▶ **Assigned task**
Each line of the material must be repeated precisely, with the pictures left out.

▶ **Records provided**

☆ ☆ ☆ ☆ ☆ ☆ ☆

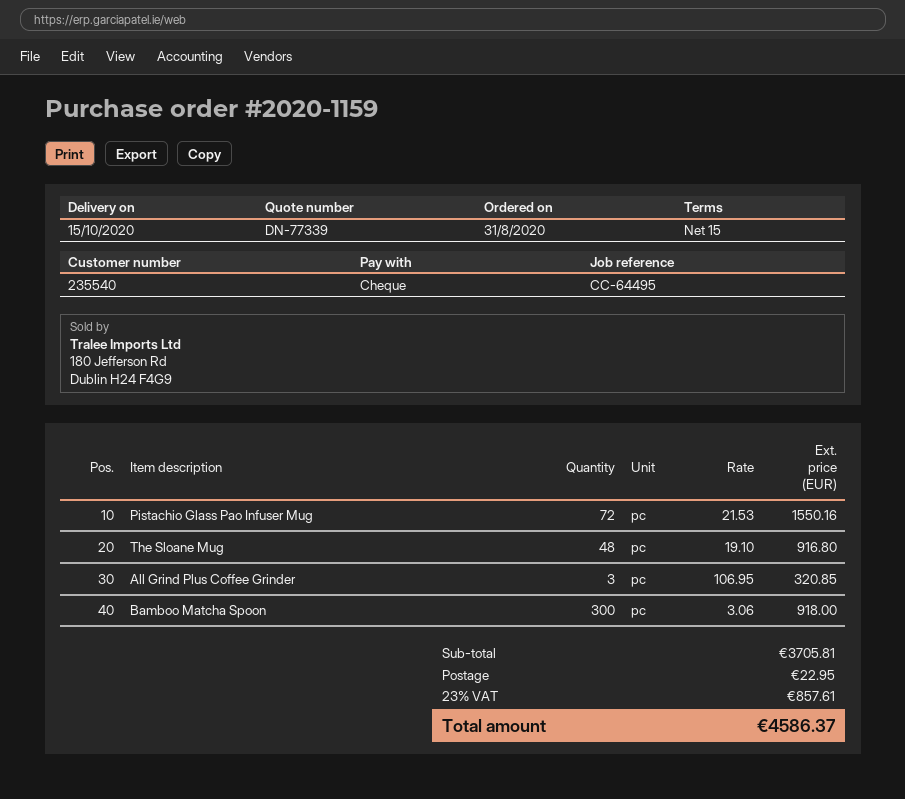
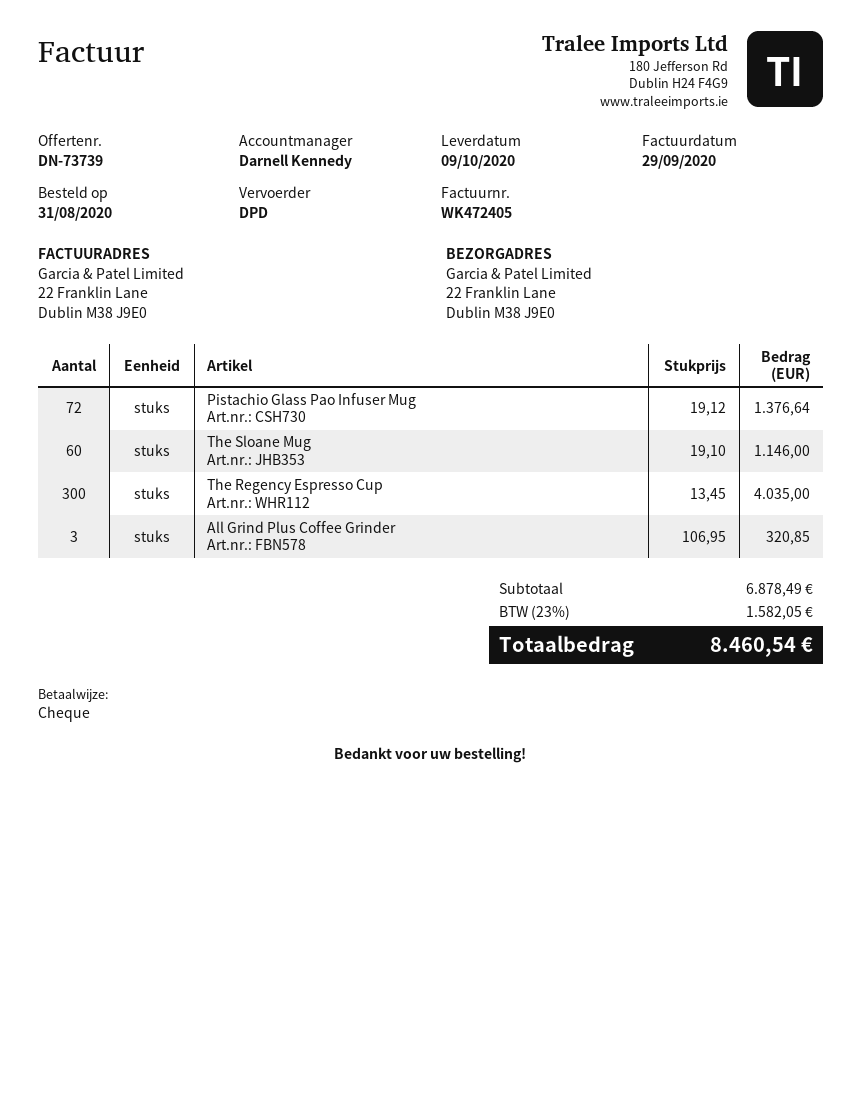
quote number: DN-77339 -> DN-73739
delivery date: 2020-10-15 -> 2020-10-09
Pistachio Glass Pao Infuser Mug: 72 x 21.53 = 1550.16 -> 72 x 19.12 = 1376.64
The Sloane Mug: 48 x 19.10 = 916.80 -> 60 x 19.10 = 1146.00
Bamboo Matcha Spoon: 300 x 3.06 = 918.00 -> none
The Regency Espresso Cup: none -> 300 x 13.45 = 4035.00
subtotal: 3705.81 -> 6878.49
shipping: 22.95 -> none
tax: 23% = 857.61 -> 23% = 1582.05
total: 4586.37 -> 8460.54

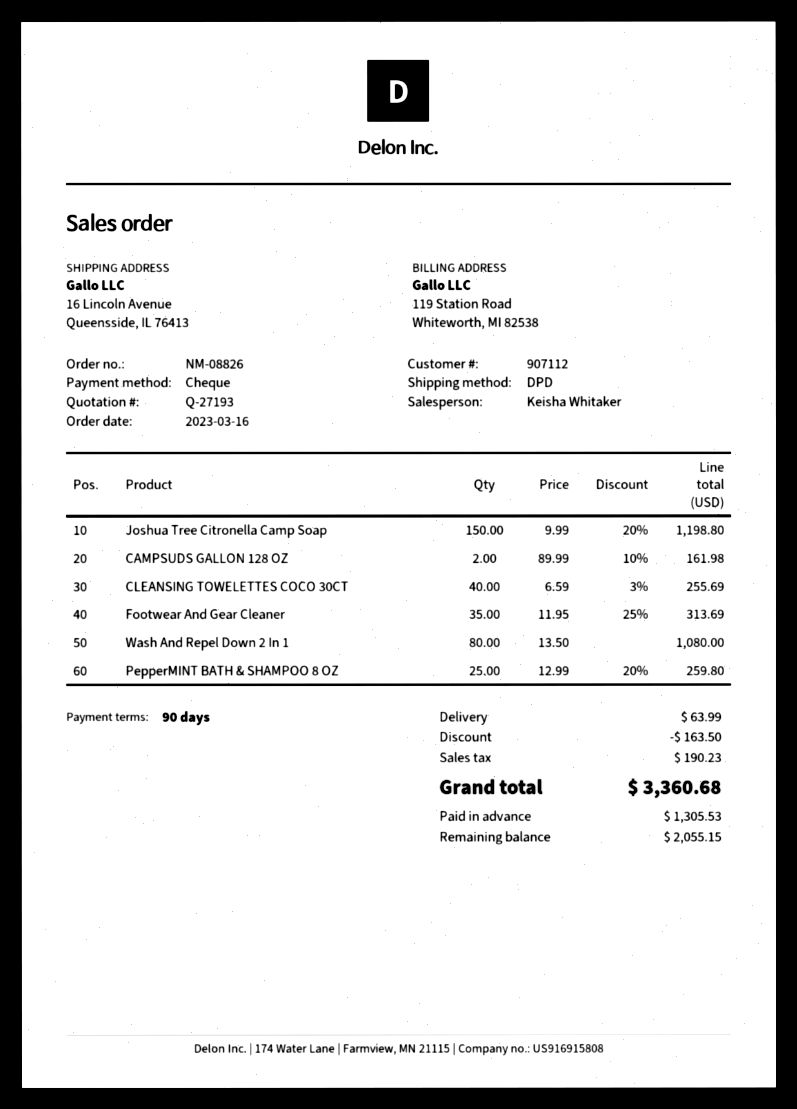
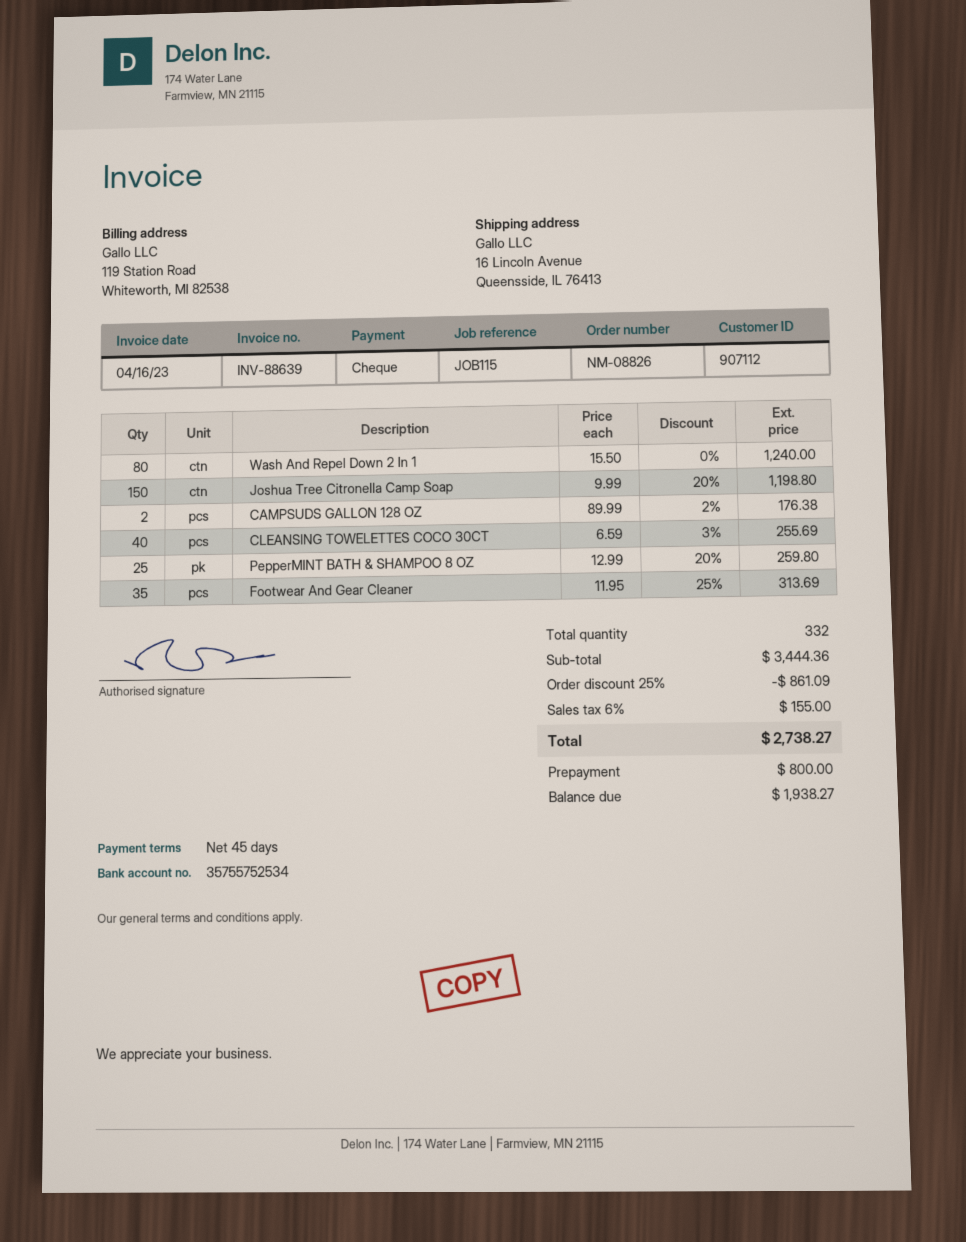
payment terms: 90 days -> 45 days
CAMPSUDS GALLON 128 OZ: 2 x 89.99 - 10% = 161.98 -> 2 x 89.99 - 2% = 176.38
Wash And Repel Down 2 In 1: 80 x 13.50 = 1080.00 -> 80 x 15.50 = 1240.00
discount: 163.50 -> 861.09
shipping: 63.99 -> none
tax: 190.23 -> 155.00
total: 3360.68 -> 2738.27
deposit: 1305.53 -> 800.00
balance: 2055.15 -> 1938.27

☆ ☆ ☆ ☆ ☆ ☆ ☆

▶ **Task response**
quote number: DN-77339 -> DN-73739
delivery date: 2020-10-15 -> 2020-10-09
Pistachio Glass Pao Infuser Mug: 72 x 21.53 = 1550.16 -> 72 x 19.12 = 1376.64
The Sloane Mug: 48 x 19.10 = 916.80 -> 60 x 19.10 = 1146.00
Bamboo Matcha Spoon: 300 x 3.06 = 918.00 -> none
The Regency Espresso Cup: none -> 300 x 13.45 = 4035.00
subtotal: 3705.81 -> 6878.49
shipping: 22.95 -> none
tax: 23% = 857.61 -> 23% = 1582.05
total: 4586.37 -> 8460.54

payment terms: 90 days -> 45 days
CAMPSUDS GALLON 128 OZ: 2 x 89.99 - 10% = 161.98 -> 2 x 89.99 - 2% = 176.38
Wash And Repel Down 2 In 1: 80 x 13.50 = 1080.00 -> 80 x 15.50 = 1240.00
discount: 163.50 -> 861.09
shipping: 63.99 -> none
tax: 190.23 -> 155.00
total: 3360.68 -> 2738.27
deposit: 1305.53 -> 800.00
balance: 2055.15 -> 1938.27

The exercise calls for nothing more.